The broker retains a record of this durable subscription and makes sure that all messages from the publishers to this topic are retained until they are either acknowledged by this durable subscriber or until they have expired. Sessions with durable subscribers must always provide the same client identifier. In addition, each consumer must specify a durable name using the durableName parameter, which uniquely identifies (for each client identifier) each durable subscription it creates.
A session’s consumers are automatically closed when you close the session or connection to which they belong. However, messages will be routed to the durable subscriber while it is inactive and delivered when a new durable consumer is recreated. To close a consumer without closing the session or connection to which it belongs, use the MQCloseMessageConsumer() function. If you want to close a durable consumer permanently, you should call the function MQUnsubscribeDurableMessageConsumer after closing it, to delete state information maintained by the broker on behalf of the durable consumer.
If you have created a synchronous consumer, you can use one of three receive functions: MQReceiveMessageNoWait, MQReceiveMessageWait , or MQReceiveMessagewithTimeOut. In order to use any of these functions, you must have specified MQ_SESSION_SYNC_RECEIVE for the receive mode when you created the session.
When you create a session you must specify one of several acknowledge modes for that session. If you specify MQ_CLIENT_ACKNOWLEDGE as the acknowledge mode for the session, you must explicitly call the MQAcknowledgeMessages function to acknowledge messages that you have received. If the session is transacted, the acknowledge mode parameter is ignored.
When the receiving function returns, it gives you a handle to the delivered message. You can pass that handle to the functions described in Processing a Message, in order to read message properties and information stored in the header and body of the message.
It is possible that a message can be lost for synchronous consumers in a session using AUTO_ACKNOWLEDGE mode if the provider fails. To prevent this possibility, you should either use a transacted session or a session in CLIENT_ACKNOWLEDGE mode.
Because distributed applications involve greater processing time, such an application might not behave as expected if it were run locally. For example, calling the MQReceiveMessageNoWait function might return MQ_NO_MESSAGE even when there is a message available to be retrieved on the broker.
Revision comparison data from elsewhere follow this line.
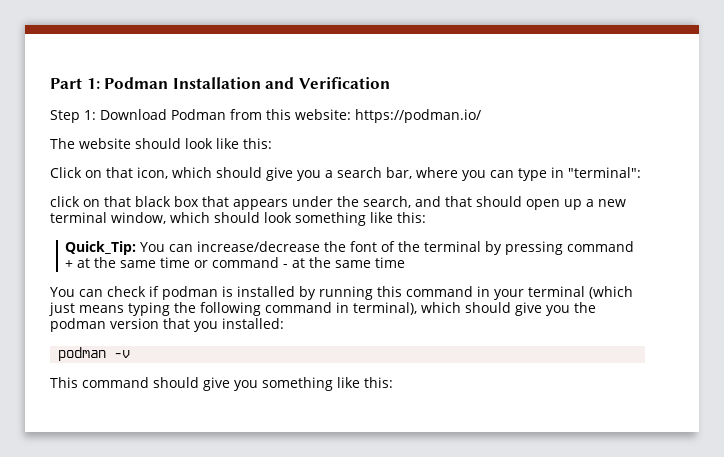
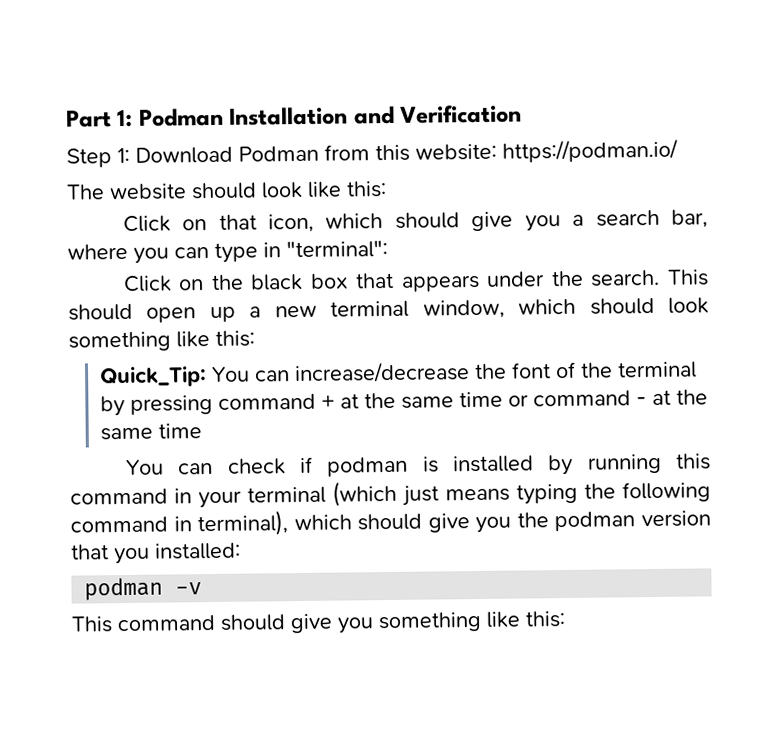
- click on that black box that appears under the search, and that should open up a new terminal window, which should look something like this:
+ Click on the black box that appears under the search. This should open up a new terminal window, which should look something like this:

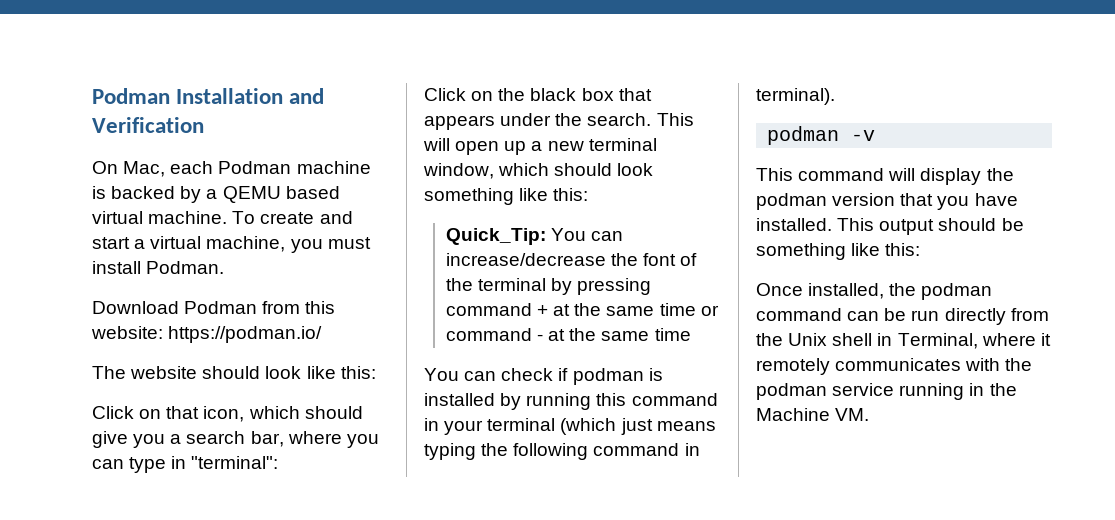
- Part 1: Podman Installation and Verification
+ Podman Installation and Verification
- Step 1: Download Podman from this website: https://podman.io/
+ On Mac, each Podman machine is backed by a QEMU based virtual machine. To create and start a virtual machine, you must install Podman.
+ Download Podman from this website: https://podman.io/
- This should open up a new terminal window, which should look something like this:
+ This will open up a new terminal window, which should look something like this:
- You can check if podman is installed by running this command in your terminal (which just means typing the following command in terminal), which should give you the podman version that you installed:
+ You can check if podman is installed by running this command in your terminal (which just means typing the following command in terminal).
  podman -v
- This command should give you something like this:
+ This command will display the podman version that you have installed. This output should be something like this:
+ Once installed, the podman command can be run directly from the Unix shell in Terminal, where it remotely communicates with the podman service running in the Machine VM.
See the usage notes provided in the section MQReceiveMessageNoWait for more information.
To receive a message asynchronously, you must create an asynchronous message consumer and pass the name of an MQMessageListenerFunc type callback function. (Therefore, you must set up the callback function before you create the asynchronous consumer that will use it.) You should start the connection only after creating an asynchronous consumer. If the connection is already started, you should stop the connection before creating an asynchronous consumer.
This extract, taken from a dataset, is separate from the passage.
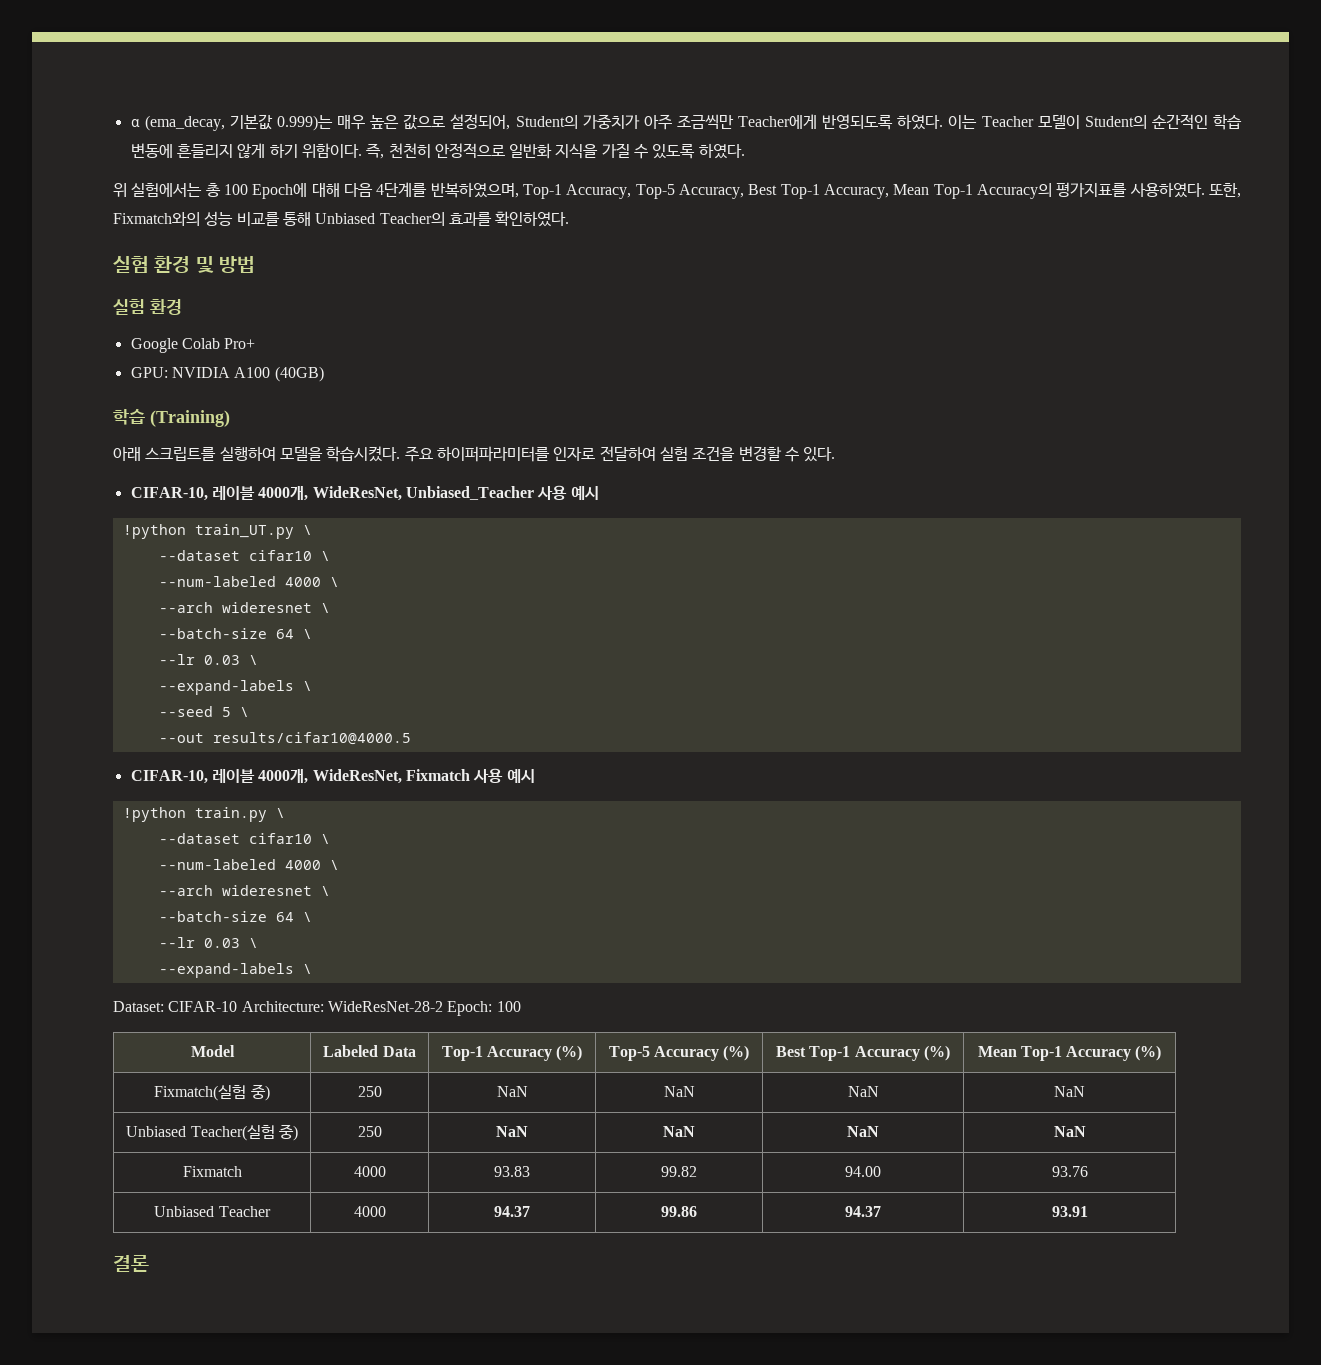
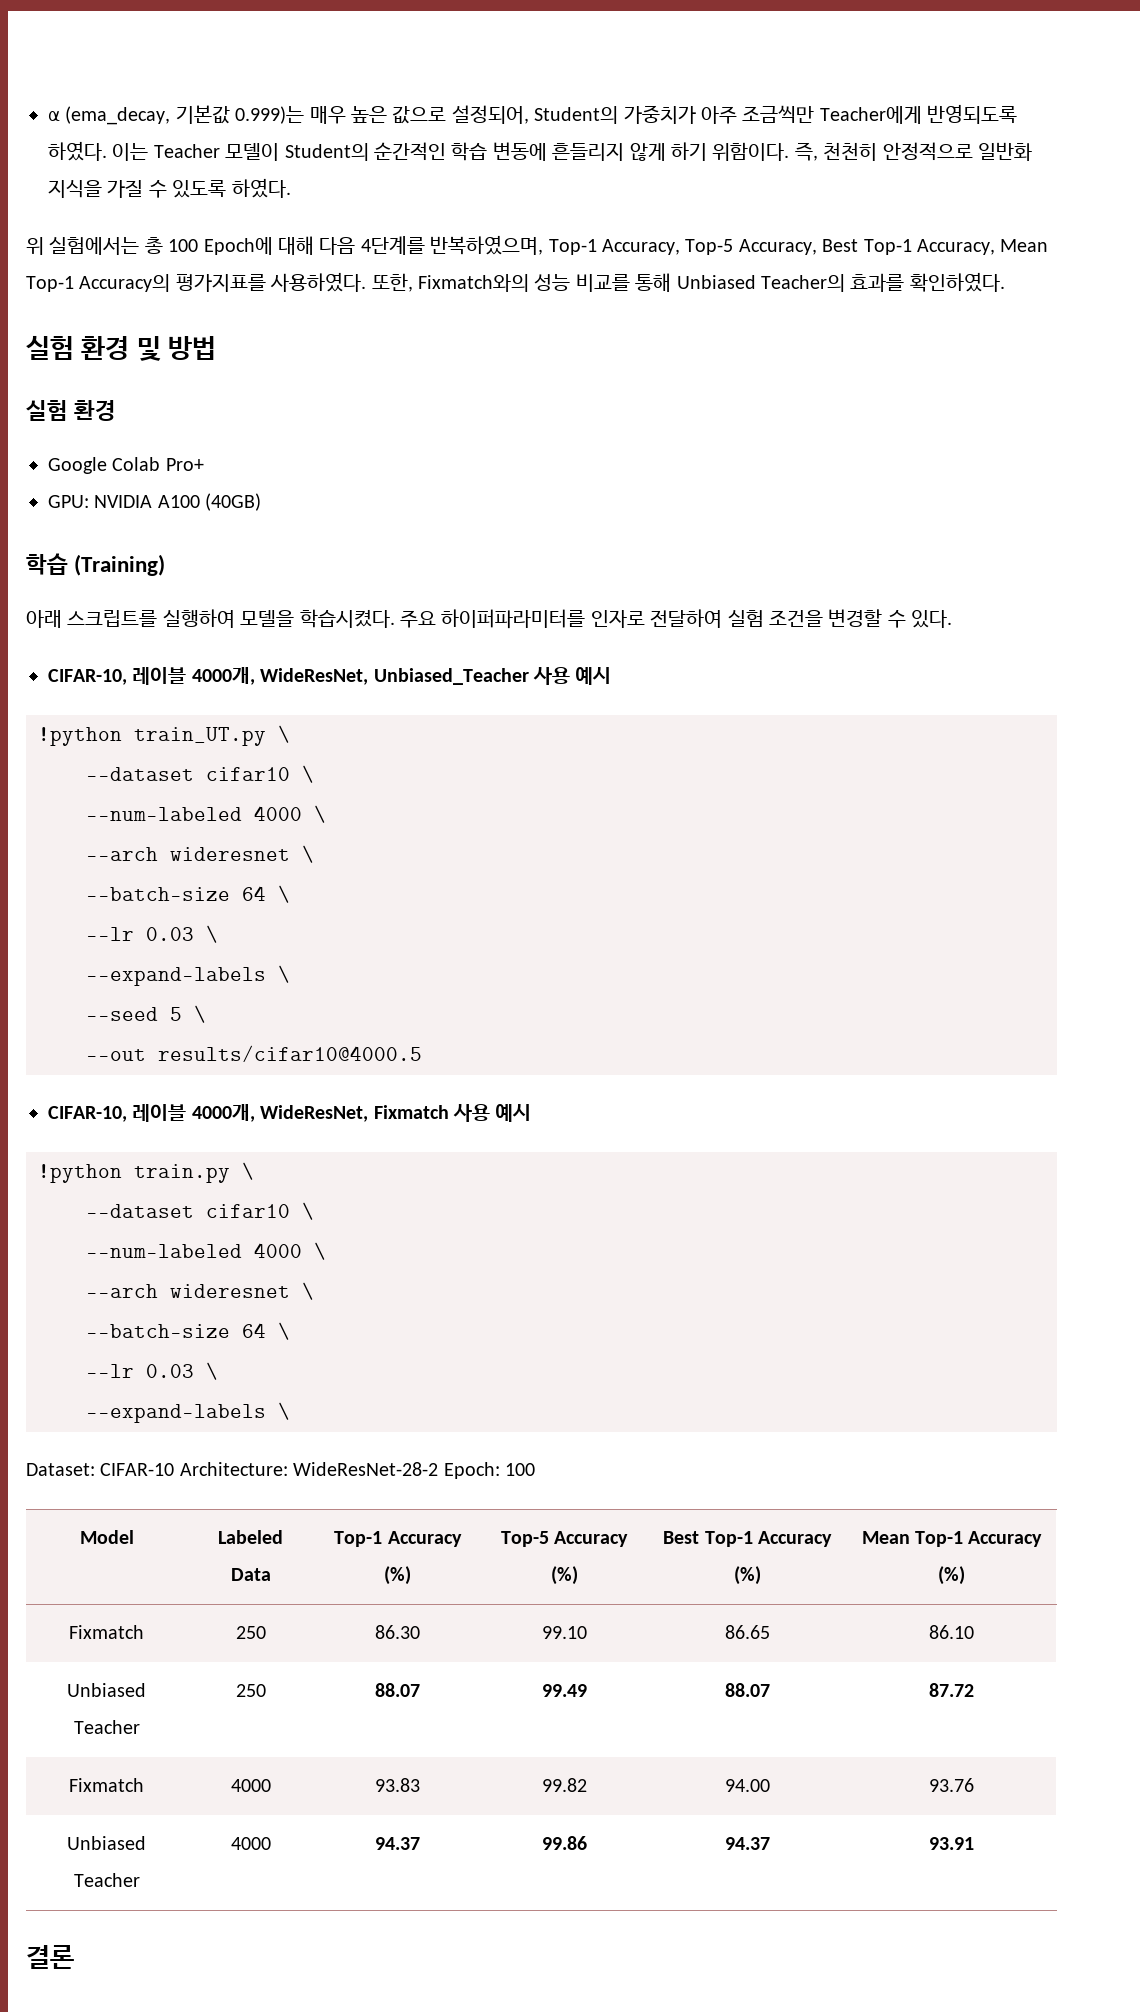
- Fixmatch(실험 중) | 250 | NaN | NaN | NaN | NaN
- Unbiased Teacher(실험 중) | 250 | NaN | NaN | NaN | NaN
+ Fixmatch | 250 | 86.30 | 99.10 | 86.65 | 86.10
+ Unbiased Teacher | 250 | 88.07 | 99.49 | 88.07 | 87.72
You are also responsible for writing the message listener function. Mainly, the function needs to process the incoming message by examining its header, body, and properties, or it needs to pass control to a function that can do this processing. The client is also responsible for freeing the message handle (either from within the listener or from outside of the listener) by calling the MQFreeMessage function.
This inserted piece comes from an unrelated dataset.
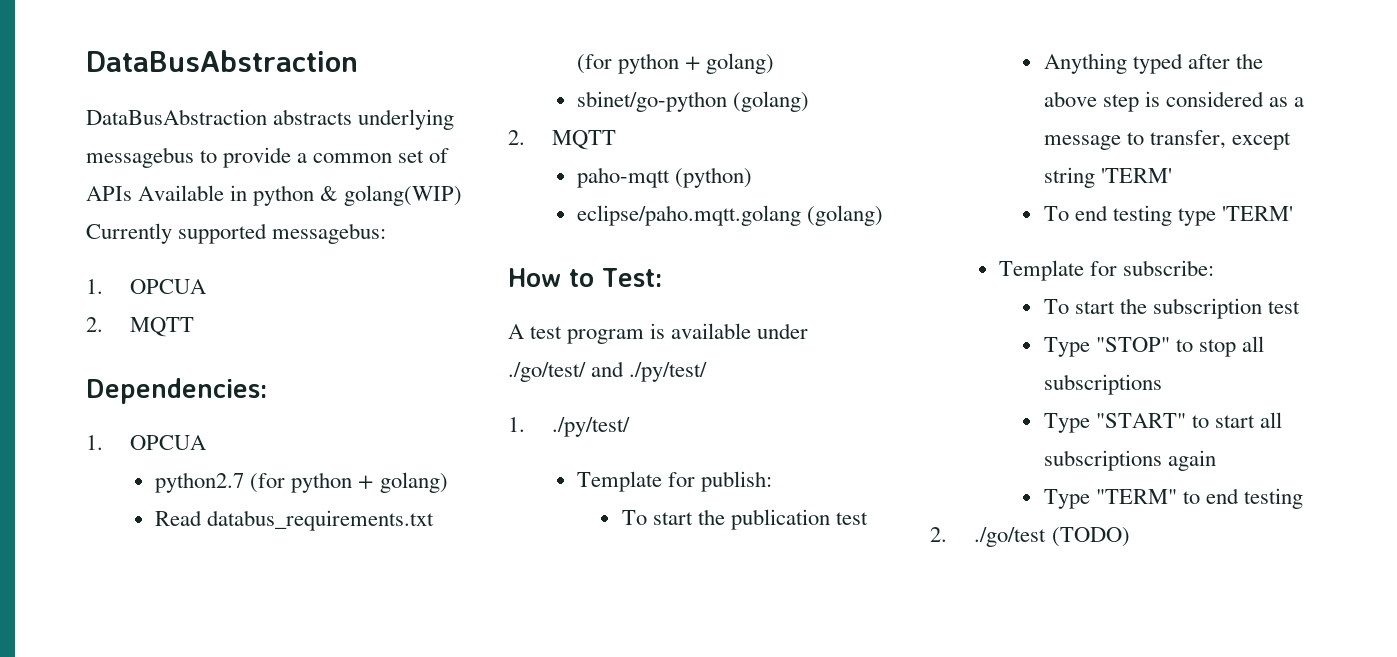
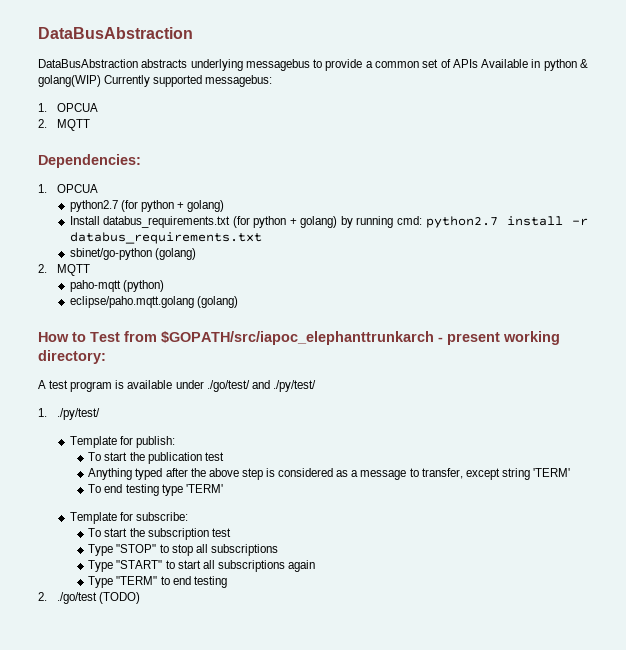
- Read databus_requirements.txt (for python + golang)
+ Install databus_requirements.txt (for python + golang) by running cmd: python2.7 install -r databus_requirements.txt
- How to Test:
+ How to Test from $GOPATH/src/iapoc_elephanttrunkarch - present working directory:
When you create a session you must specify one of several acknowledge modes for that session. If you specify MQ_CLIENT_ACKNOWLEDGE as the acknowledge mode for the session, you must explicitly call the MQAcknowledgeMessages function to acknowledge messages that you have received.
For more information about the signature and content of a call back function, see Callback Type for Asynchronous Message Consumption.
When the callback function is called by the session delivery of a message, it gives you a handle to the delivered message. You can pass that handle to the functions described in Processing a Message, in order to read message properties and information stored in the header and body of the message.